Keynote Presentations

Wednesday, 6 July (Grand Ballroom, 8:45-9:35)

Data Management Challenges and Opportunities in the Digital Home

 

Michael Franklin

University of California, Berkeley

USA

 

 

The home is becoming a data intensive environment. Home computing infrastructure, which was designed for web surfing, game playing, and email is increasingly being used to store and manage crucial information such as financial records, digital photos and so on. More and more devices such as digital video recorders, camera phones, and iPODs are bringing more and more data into the home, and emerging smart home technologies, based on increasingly cheaper sensor technology have the potential to increase this data volume by orders of magnitude.

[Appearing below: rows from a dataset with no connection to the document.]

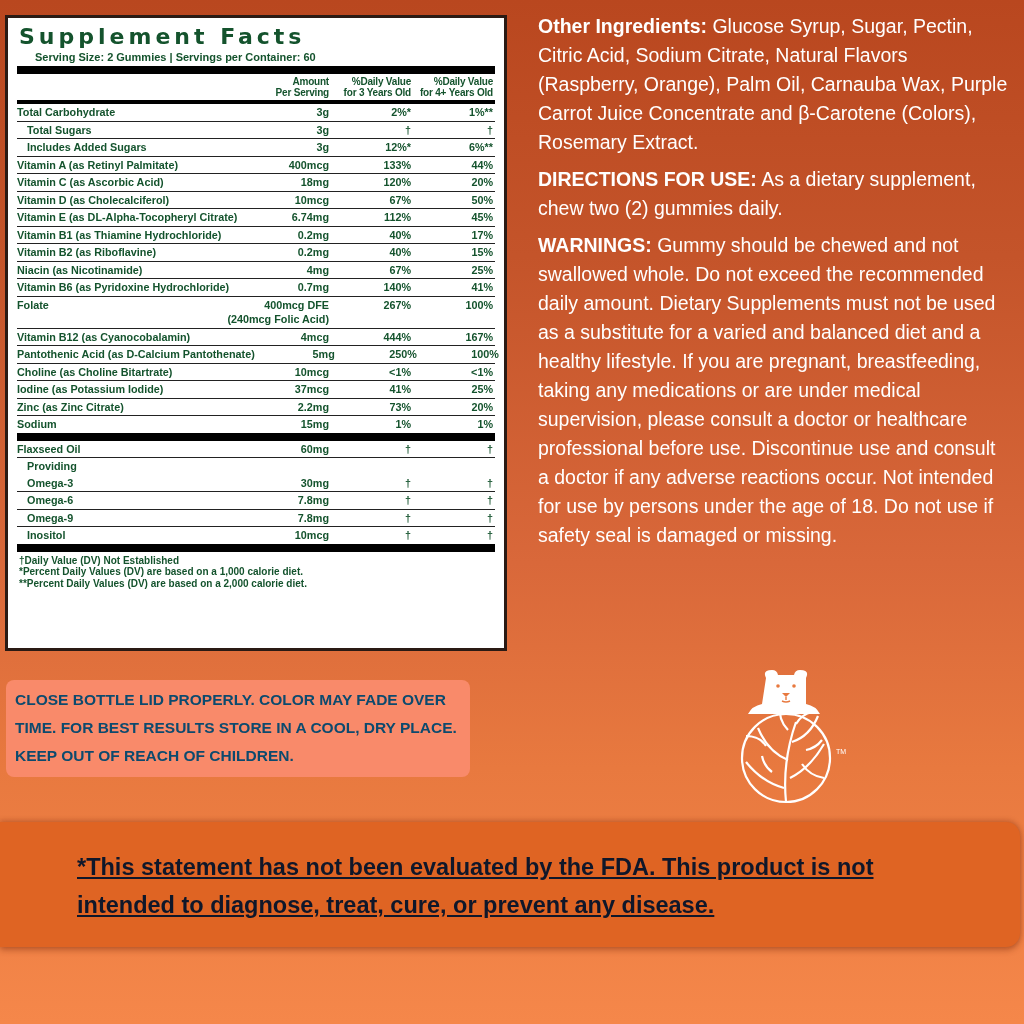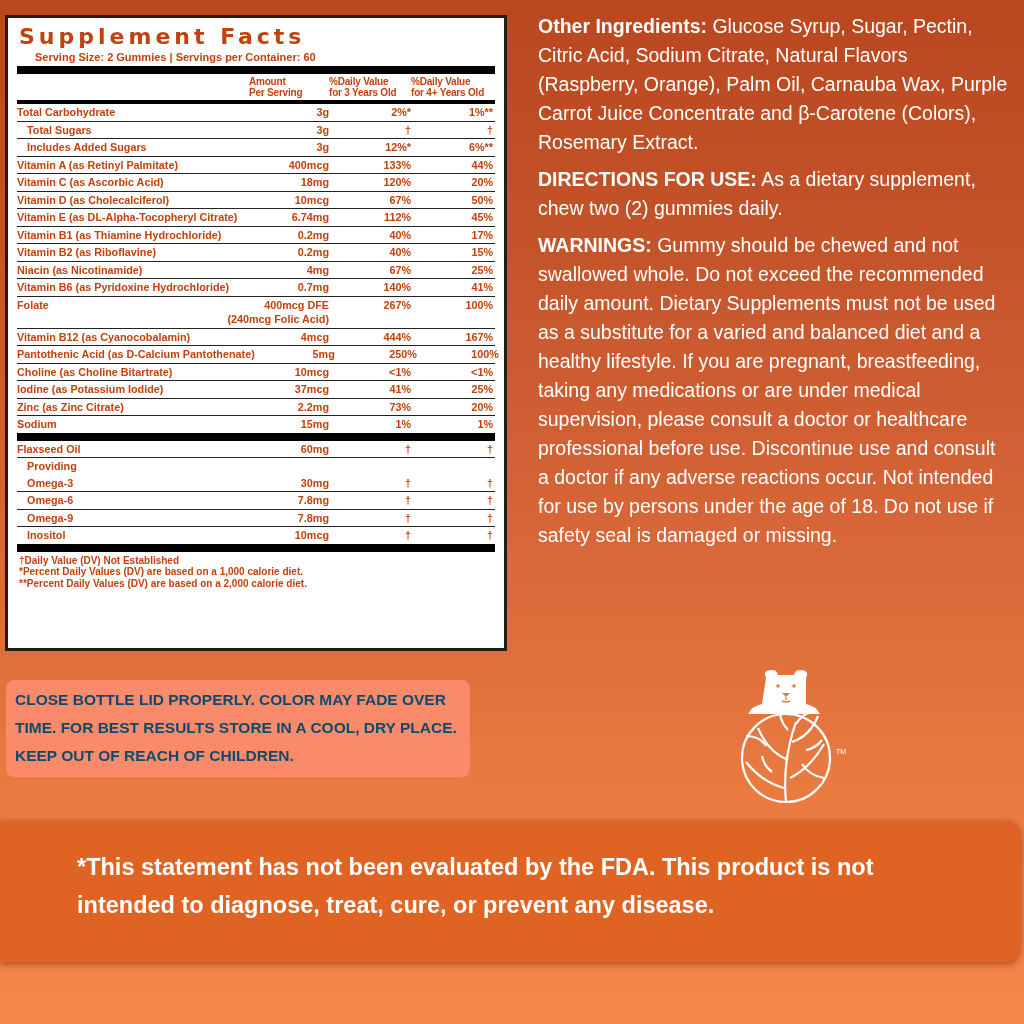--- a/index.html
+++ b/index.html
@@ -6,33 +6,33 @@
   html, body { width: 1024px; height: 1024px; overflow: hidden; }
   body {
     position: relative;
     font-family: "Liberation Sans", sans-serif;
     background: linear-gradient(180deg, #b9471f 0%, #c4542a 25%, #d9683a 55%, #e8793f 75%, #f5874a 100%);
     color: #fff;
   }
   
   .facts {
     position: absolute; left: 5px; top: 15px; width: 502px; height: 636px;
-    background: #fff; color: #c2410c;
+    background: #fff; color: #14532d;
     border: 3px solid #2a1a14;
     padding: 6px 9px 0 9px;
   }
   .facts-title {
     font-family: "DejaVu Sans", sans-serif; font-weight: bold;
     font-size: 22px; letter-spacing: 4px; line-height: 26px; margin-left: 2px;
   }
   .serving { font-size: 11px; font-weight: bold; line-height: 14px; margin-left: 18px; }
   .thick { height: 8px; background: #000; margin-top: 2px; }
   .colhead {
     display: grid; grid-template-columns: 1fr 80px 82px 82px;
-    font-size: 10px; font-weight: bold; line-height: 11px; 
+    font-size: 10px; font-weight: bold; line-height: 11px; text-align: right;
     padding: 2px 2px 2px 0; letter-spacing: -0.2px;
   }
   .med { height: 4px; background: #000; }
   .row {
     display: grid; grid-template-columns: 1fr 80px 82px 82px;
     font-size: 10.8px; font-weight: bold; line-height: 16.5px;
     border-bottom: 1.3px solid #222; padding-right: 2px;
   }
   .row.noline { border-bottom: none; }
   .row .n { text-align: left; white-space: nowrap; }
@@ -53,24 +53,24 @@
     padding: 6px 9px; font-size: 15.5px; font-weight: bold; line-height: 28px; color: #0c4a6e;
   }
 
   .brand { position: absolute; left: 526px; top: 668px; width: 330px; height: 140px; }
   .brand-word { position: absolute; left: 0; top: 60px; font-size: 37px; line-height: 40px; letter-spacing: -0.5px; }
   .brand-word .bold { font-weight: bold; }
   .brand-logo { position: absolute; left: 210px; top: 0; width: 100px; height: 140px; }
   .tm { position: absolute; left: 310px; top: 80px; font-size: 7px; }
 
   .banner {
-    position: absolute; left: 0; top: 822px; width: 1020px; height: 140px;
+    position: absolute; left: 0; top: 822px; width: 1020px; height: 125px;
     background: #df6423; border-radius: 0 14px 14px 0;
     box-shadow: 0 3px 6px rgba(120,40,10,0.45), 0 -2px 5px rgba(120,40,10,0.25);
-    padding: 26px 60px 0 77px; font-size: 23.5px; font-weight: bold; line-height: 38px; color: #ffffff;
+    padding: 26px 60px 0 77px; font-size: 23.5px; font-weight: bold; line-height: 38px; color: #0f172a; text-decoration: underline;
   }
 </style>
 </head>
 <body>
 
 <div class="facts">
   <div class="facts-title">Supplement Facts</div>
   <div class="serving">Serving Size: 2 Gummies |  Servings per Container: 60</div>
   <div class="thick"></div>
   <div class="colhead">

The Digital Home project at UC Berkeley and Intel Research Berkeley is investigating solutions to this emerging data management challenge. We are leveraging lessons from enterprise data management as well as advances in data stream query processing, complex event processing, and machine learning to build a data-centric infrastructure for the home. In the process, we are working to gain insight into the way in which people co-exist with information technology in their homes, and to understand the role of emerging display, wireless, and sensor technology in the home.

 
Thursday, 7 July (Grand Ballroom, 14:45-16:35)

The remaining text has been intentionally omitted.